• Your task: Word-for-word transcription: reproduce all of the data, but not the pictures.

(Modification records)
-- Opening Marker --
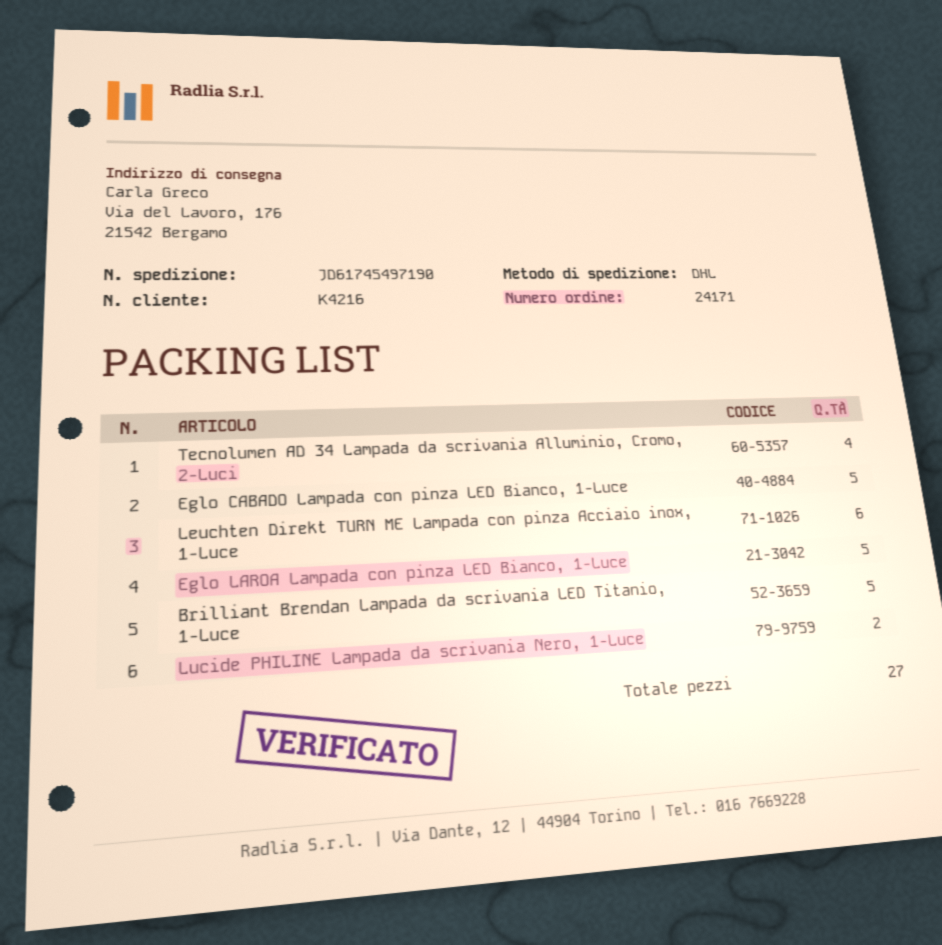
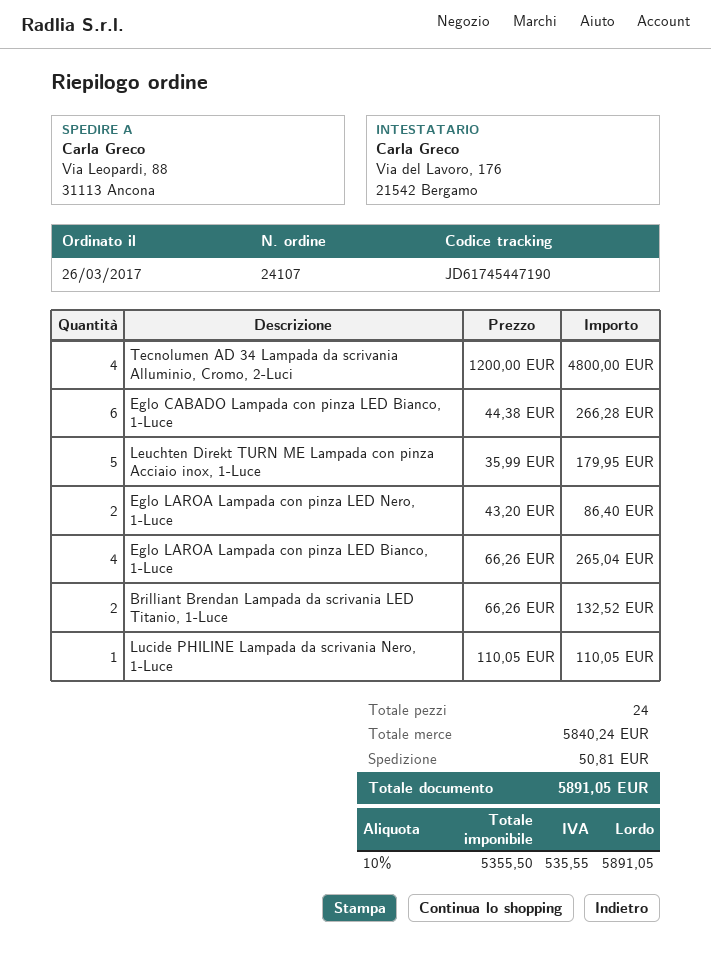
order number: 24171 -> 24107
tracking number: JD61745497190 -> JD61745447190
ship to: Via del Lavoro, 176, 21542 Bergamo -> Via Leopardi, 88, 31113 Ancona
Eglo CABADO Lampada con pinza LED Bianco, 1-Luce: 5 -> 6
Leuchten Direkt TURN ME Lampada con pinza Acciaio inox, 1-Luce: 6 -> 5
Eglo LAROA Lampada con pinza LED Bianco, 1-Luce: 5 -> 4
Brilliant Brendan Lampada da scrivania LED Titanio, 1-Luce: 5 -> 2
Lucide PHILINE Lampada da scrivania Nero, 1-Luce: 2 -> 1
Eglo LAROA Lampada con pinza LED Nero, 1-Luce: none -> 2
total quantity: 27 -> 24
-- Closing Marker --
• Result:
order number: 24171 -> 24107
tracking number: JD61745497190 -> JD61745447190
ship to: Via del Lavoro, 176, 21542 Bergamo -> Via Leopardi, 88, 31113 Ancona
Eglo CABADO Lampada con pinza LED Bianco, 1-Luce: 5 -> 6
Leuchten Direkt TURN ME Lampada con pinza Acciaio inox, 1-Luce: 6 -> 5
Eglo LAROA Lampada con pinza LED Bianco, 1-Luce: 5 -> 4
Brilliant Brendan Lampada da scrivania LED Titanio, 1-Luce: 5 -> 2
Lucide PHILINE Lampada da scrivania Nero, 1-Luce: 2 -> 1
Eglo LAROA Lampada con pinza LED Nero, 1-Luce: none -> 2
total quantity: 27 -> 24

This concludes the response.